31 August 2008

Brown Recluse Spider Bite... Or Was It?

YG had forwarded me an email containing photos of a supposedly spider-bite victim. I really appreciate YG's genuine concern for my safety because it is a fact that I know very little about spiders.

The email started with this relatively mild photo:


Then the wound got progressively nastier:


I have deliberately omitted the last 2 photos in the email because I think they are too gory for this blog.

Warning: If I am not wrong, in the last 2 photos of the email, you could even see the bone in the open wound! However, if you are not affected by such photos, you can see them here. And if you enjoy viewing such photos (or intend to attend medical school), you can see more of the same kind here.

The wound was supposedly caused by the bite of a venomous brown recluse spider (BRS):


Not that I want to be a toxicologist but I am just curious. So I googled for more information.

It is indeed true that a BRS bite can cause necrosis (unnatural death of cells and living tissue). However, not all cases of necrosis are due to spider bites. In fact, medical professionals caution that an injury should not be classified as a spider bite unless the spider has been seen doing the biting. Many of the wounds may be from other kinds of infections and could even be the result of cancer.

Finally, I found this "Truth Or Fiction" website that says that the truth of this email (the photos of which first surfaced in 2002) is unproven.

In any case, the BRS is found in the US from the southern Midwest south to the Gulf of Mexico, certainly a long way from Singapore. If I see it, I may mistake it for a common household spider, otherwise known as daddy long legs. However, I don't think I will mistake it for a fighting spider.

But still, I would like to sincerely thank YG again for his concern for my safety.

8 comments:

Lam Chun See said...

You are right. This BRS fella looks quite harmless.
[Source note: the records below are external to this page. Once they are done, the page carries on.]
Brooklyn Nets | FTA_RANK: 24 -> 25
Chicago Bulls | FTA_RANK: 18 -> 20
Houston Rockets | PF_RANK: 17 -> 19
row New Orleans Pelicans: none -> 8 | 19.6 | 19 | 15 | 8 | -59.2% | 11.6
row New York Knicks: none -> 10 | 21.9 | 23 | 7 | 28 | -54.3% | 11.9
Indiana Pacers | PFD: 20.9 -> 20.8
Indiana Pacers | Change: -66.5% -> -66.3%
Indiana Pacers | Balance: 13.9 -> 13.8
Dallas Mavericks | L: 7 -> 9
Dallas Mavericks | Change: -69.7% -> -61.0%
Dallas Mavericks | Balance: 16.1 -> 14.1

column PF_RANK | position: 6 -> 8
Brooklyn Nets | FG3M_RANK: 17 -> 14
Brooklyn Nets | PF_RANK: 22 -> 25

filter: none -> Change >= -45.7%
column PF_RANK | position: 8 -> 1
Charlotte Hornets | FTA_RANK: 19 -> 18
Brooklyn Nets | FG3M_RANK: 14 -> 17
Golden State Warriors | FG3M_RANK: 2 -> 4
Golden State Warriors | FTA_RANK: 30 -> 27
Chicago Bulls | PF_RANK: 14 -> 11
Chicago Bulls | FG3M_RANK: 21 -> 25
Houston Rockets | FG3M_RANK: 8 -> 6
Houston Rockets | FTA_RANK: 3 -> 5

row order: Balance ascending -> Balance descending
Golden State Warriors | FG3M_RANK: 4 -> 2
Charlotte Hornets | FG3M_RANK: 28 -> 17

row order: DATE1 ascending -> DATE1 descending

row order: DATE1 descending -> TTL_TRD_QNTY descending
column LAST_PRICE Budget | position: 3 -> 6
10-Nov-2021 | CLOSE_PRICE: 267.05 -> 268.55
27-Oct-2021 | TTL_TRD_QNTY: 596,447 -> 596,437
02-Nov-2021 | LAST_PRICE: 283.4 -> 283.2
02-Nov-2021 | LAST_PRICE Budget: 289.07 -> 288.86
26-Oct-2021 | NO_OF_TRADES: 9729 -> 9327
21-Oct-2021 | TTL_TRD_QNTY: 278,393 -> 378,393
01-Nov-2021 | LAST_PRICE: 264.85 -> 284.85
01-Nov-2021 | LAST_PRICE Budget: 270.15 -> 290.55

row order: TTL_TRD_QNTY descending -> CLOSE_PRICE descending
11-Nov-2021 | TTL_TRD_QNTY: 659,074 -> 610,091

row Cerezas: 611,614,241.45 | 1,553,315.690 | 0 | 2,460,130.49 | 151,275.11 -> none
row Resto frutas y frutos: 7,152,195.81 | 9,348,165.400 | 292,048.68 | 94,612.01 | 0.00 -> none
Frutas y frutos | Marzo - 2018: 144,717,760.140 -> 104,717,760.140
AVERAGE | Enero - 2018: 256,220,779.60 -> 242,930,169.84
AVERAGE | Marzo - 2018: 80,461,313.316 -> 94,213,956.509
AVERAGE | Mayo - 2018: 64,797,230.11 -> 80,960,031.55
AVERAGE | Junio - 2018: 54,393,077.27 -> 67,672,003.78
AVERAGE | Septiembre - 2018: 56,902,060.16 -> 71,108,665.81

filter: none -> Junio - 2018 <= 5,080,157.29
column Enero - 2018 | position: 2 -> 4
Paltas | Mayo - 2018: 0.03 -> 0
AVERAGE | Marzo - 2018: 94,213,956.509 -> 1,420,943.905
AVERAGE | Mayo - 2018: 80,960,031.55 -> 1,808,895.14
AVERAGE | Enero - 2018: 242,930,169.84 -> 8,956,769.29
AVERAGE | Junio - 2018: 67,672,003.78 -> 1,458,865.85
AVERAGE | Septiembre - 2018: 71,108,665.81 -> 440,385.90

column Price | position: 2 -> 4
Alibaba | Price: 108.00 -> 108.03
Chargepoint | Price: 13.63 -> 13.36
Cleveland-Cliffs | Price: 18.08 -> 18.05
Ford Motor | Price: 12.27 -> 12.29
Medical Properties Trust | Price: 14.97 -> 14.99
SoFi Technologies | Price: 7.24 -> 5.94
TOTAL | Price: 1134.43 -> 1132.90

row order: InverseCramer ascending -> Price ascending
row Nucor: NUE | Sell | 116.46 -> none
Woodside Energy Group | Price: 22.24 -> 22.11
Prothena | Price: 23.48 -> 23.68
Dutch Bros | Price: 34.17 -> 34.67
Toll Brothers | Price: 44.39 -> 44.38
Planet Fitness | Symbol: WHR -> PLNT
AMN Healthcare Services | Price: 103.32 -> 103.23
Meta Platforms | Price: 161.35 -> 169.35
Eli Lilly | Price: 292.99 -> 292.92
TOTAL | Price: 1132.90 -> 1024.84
But it would help if we could get a better idea of its size; e.g. compared to a paper clip.

yg said...

wah, you really took the trouble to investigate the matter. i did not know it was a brs. so, the truth of the email is unproven. i think you did the right thing, checking it out with different sources. a lot of things floating around in cyberspace have to be taken with a pinch of salt.

fr said...

I just poked my thumb with a fishbone and you know, hahaha ...I was imagining my thumb looking like those in your pics.

Victor said...

Chun See - The size of an average BRS is slightly larger than a US penny - about the same size as a Singapore 1-cent coin? There is a photo comparing size of the US penny and the BRS here.

Victor said...

YG - Actually, a lot of information we see on the web are fake. A recent case in point is this self-proclaimed celebrity photographer. Luckily for us, it is also quite easy to verify the truthfulness of the information via the web as well.

Victor said...

Frannxis - I hope it was an accident and not a deliberate act. Haha.

It shouldn't be that serious lah, unless it is the stonefish.

Kevin said...

This series of photographs is actually 100% genuine. It is the thumb of Professor Lynn McCutcheon at Kilgore College in Kilgore, TX. He is a biology professor at my college, and the pictures are from about 10 years ago. Check out Snopes.com and you can find a little more information about it.

Victor said...

Thanks, Kevin. I have found the link in Snopes.com. However, it mentioned that the incident happened in June 2003, not 10 years ago.